**Problem statement**
Using the records provided below, locate and copy each line that contains the word "date".

**Dataset excerpts**
◇ ◇ ◇ ◇
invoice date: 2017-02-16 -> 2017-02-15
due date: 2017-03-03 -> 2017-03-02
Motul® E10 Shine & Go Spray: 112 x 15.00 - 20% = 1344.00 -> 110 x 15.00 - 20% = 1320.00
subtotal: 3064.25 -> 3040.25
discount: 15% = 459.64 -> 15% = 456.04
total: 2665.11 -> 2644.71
◇ ◇ ◇ ◇
**Solution**
invoice date: 2017-02-16 -> 2017-02-15
due date: 2017-03-03 -> 2017-03-02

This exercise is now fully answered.